WORK INSTRUCTIONS
All of the data below should be printed again exactly, pictures excluded.

DATA EXTRACTS
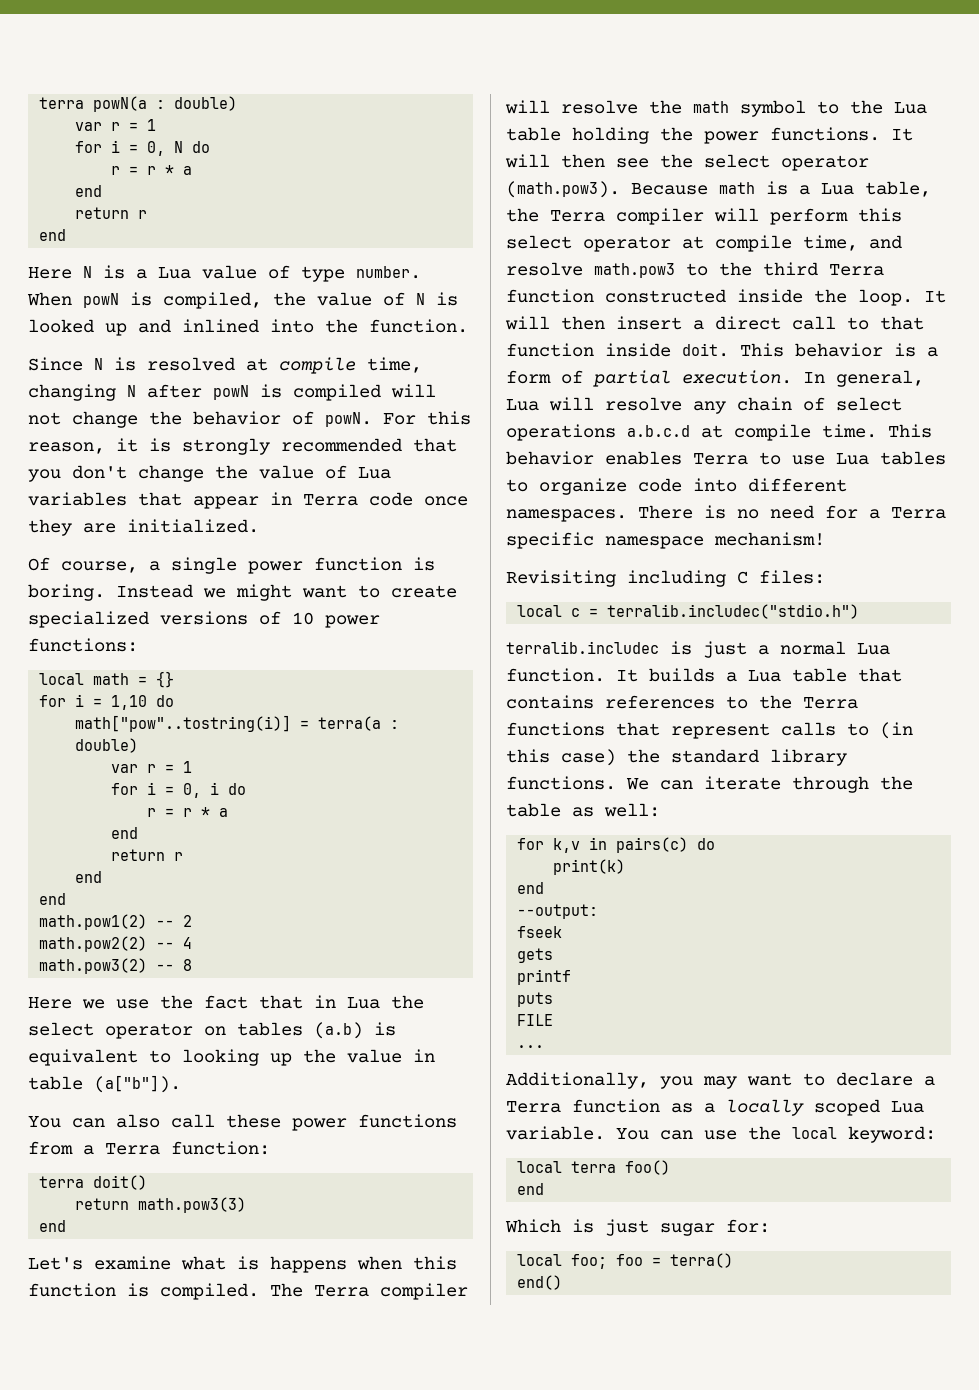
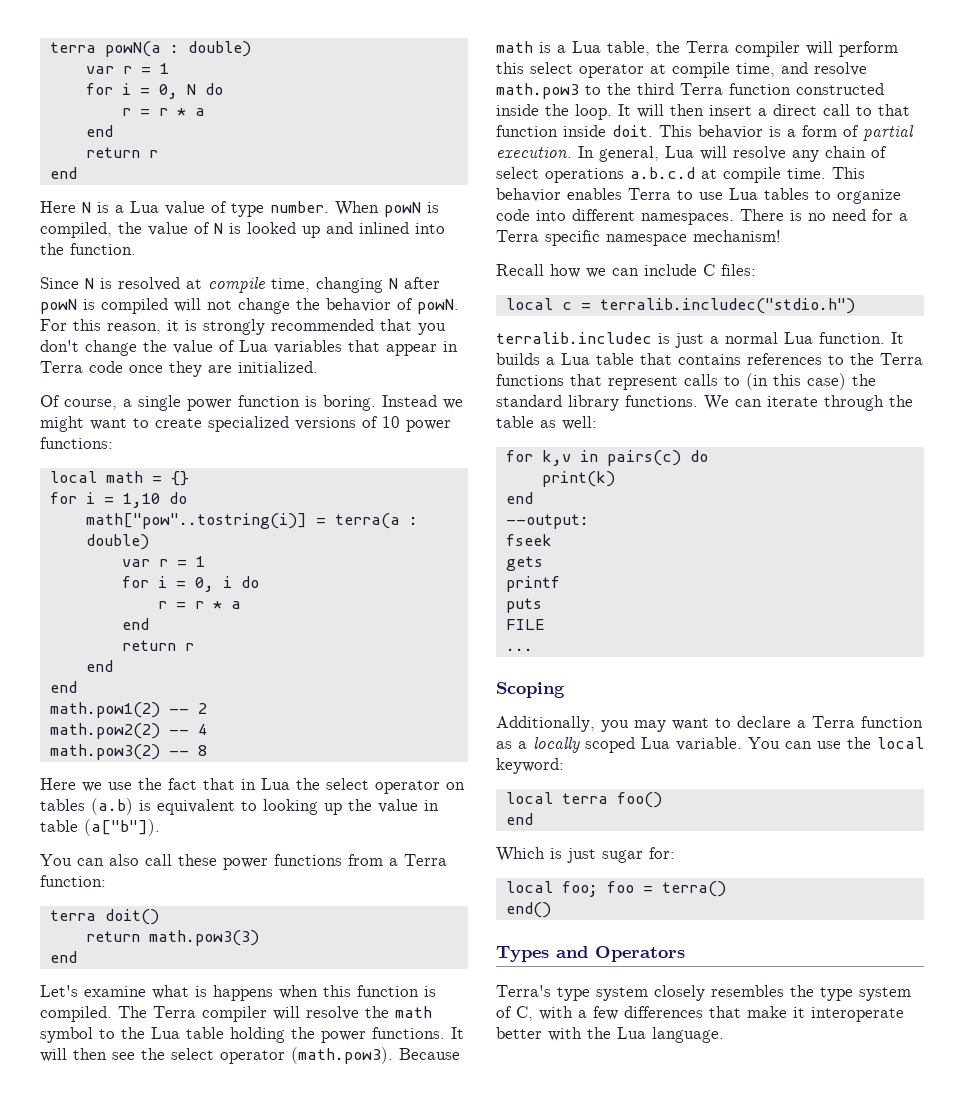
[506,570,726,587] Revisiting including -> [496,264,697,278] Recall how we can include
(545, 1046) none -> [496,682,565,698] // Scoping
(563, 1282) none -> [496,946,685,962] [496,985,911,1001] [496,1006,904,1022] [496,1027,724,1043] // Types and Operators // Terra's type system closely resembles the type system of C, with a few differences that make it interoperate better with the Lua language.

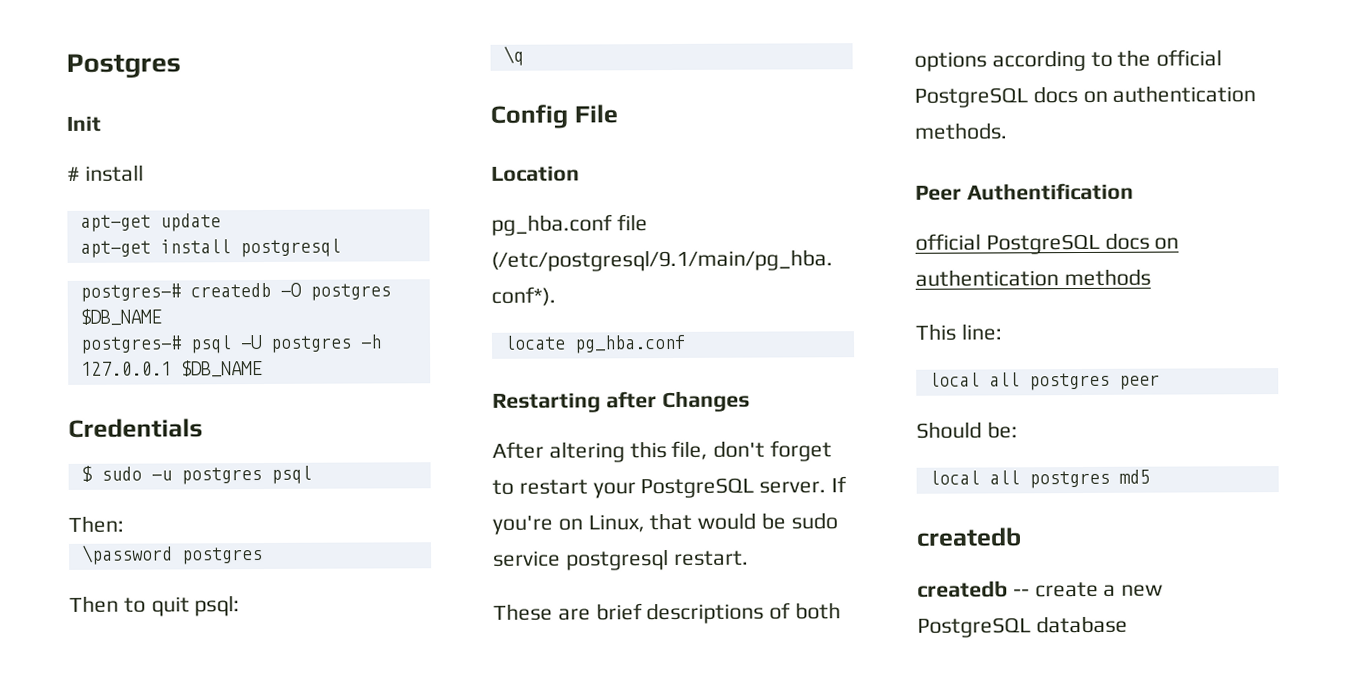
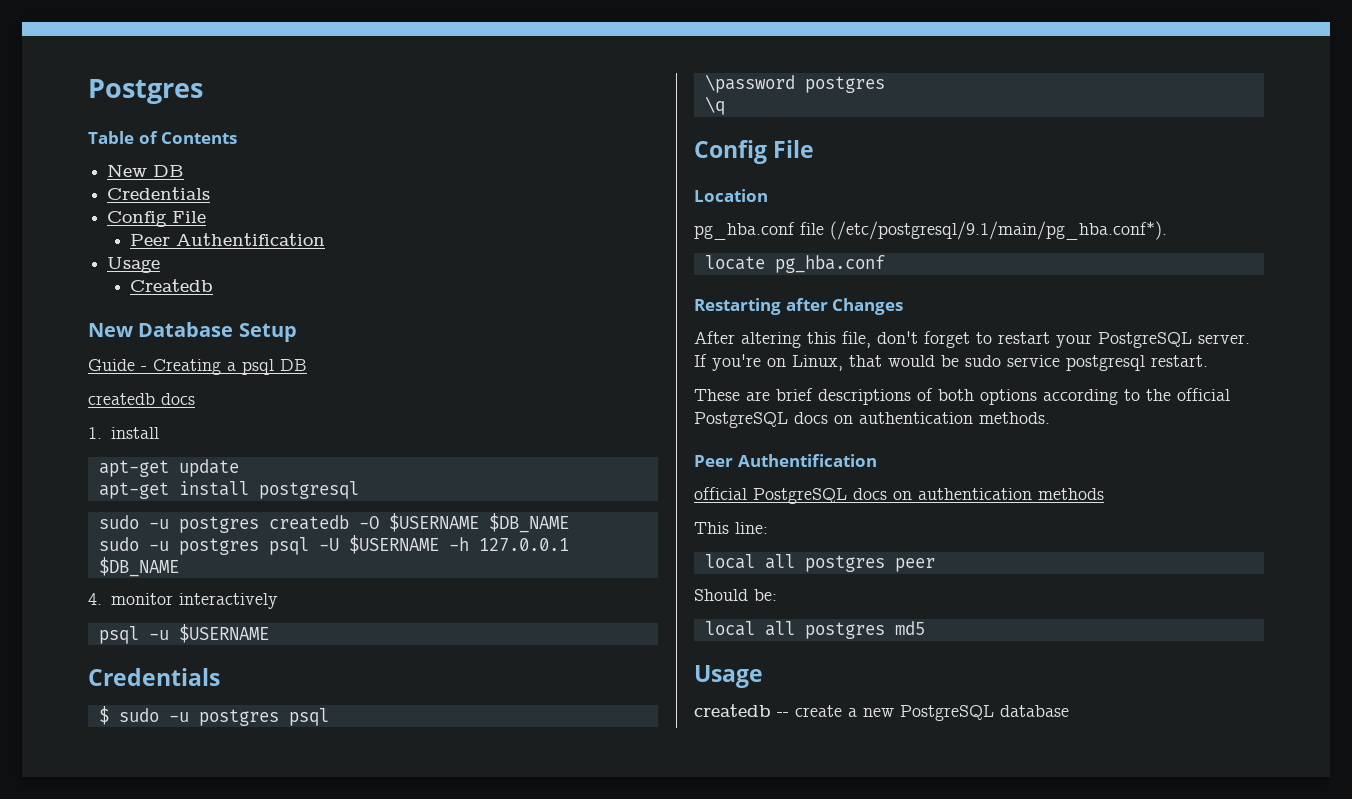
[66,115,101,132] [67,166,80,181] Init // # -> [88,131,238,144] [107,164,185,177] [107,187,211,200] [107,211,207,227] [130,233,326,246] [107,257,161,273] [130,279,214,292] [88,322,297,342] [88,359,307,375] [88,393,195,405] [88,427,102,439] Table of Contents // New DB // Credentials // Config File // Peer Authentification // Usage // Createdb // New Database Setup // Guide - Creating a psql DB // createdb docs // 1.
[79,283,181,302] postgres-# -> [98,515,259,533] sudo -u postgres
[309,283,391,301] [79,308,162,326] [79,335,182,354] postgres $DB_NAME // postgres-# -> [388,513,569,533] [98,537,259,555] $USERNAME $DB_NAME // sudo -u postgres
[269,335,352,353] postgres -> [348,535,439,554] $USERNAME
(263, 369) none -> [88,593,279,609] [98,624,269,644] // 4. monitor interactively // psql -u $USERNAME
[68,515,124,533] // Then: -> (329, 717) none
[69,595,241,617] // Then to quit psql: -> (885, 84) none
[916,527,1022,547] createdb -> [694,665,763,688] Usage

TASK SOLUTION
[506,570,726,587] Revisiting including -> [496,264,697,278] Recall how we can include
(545, 1046) none -> [496,682,565,698] // Scoping
(563, 1282) none -> [496,946,685,962] [496,985,911,1001] [496,1006,904,1022] [496,1027,724,1043] // Types and Operators // Terra's type system closely resembles the type system of C, with a few differences that make it interoperate better with the Lua language.

[66,115,101,132] [67,166,80,181] Init // # -> [88,131,238,144] [107,164,185,177] [107,187,211,200] [107,211,207,227] [130,233,326,246] [107,257,161,273] [130,279,214,292] [88,322,297,342] [88,359,307,375] [88,393,195,405] [88,427,102,439] Table of Contents // New DB // Credentials // Config File // Peer Authentification // Usage // Createdb // New Database Setup // Guide - Creating a psql DB // createdb docs // 1.
[79,283,181,302] postgres-# -> [98,515,259,533] sudo -u postgres
[309,283,391,301] [79,308,162,326] [79,335,182,354] postgres $DB_NAME // postgres-# -> [388,513,569,533] [98,537,259,555] $USERNAME $DB_NAME // sudo -u postgres
[269,335,352,353] postgres -> [348,535,439,554] $USERNAME
(263, 369) none -> [88,593,279,609] [98,624,269,644] // 4. monitor interactively // psql -u $USERNAME
[68,515,124,533] // Then: -> (329, 717) none
[69,595,241,617] // Then to quit psql: -> (885, 84) none
[916,527,1022,547] createdb -> [694,665,763,688] Usage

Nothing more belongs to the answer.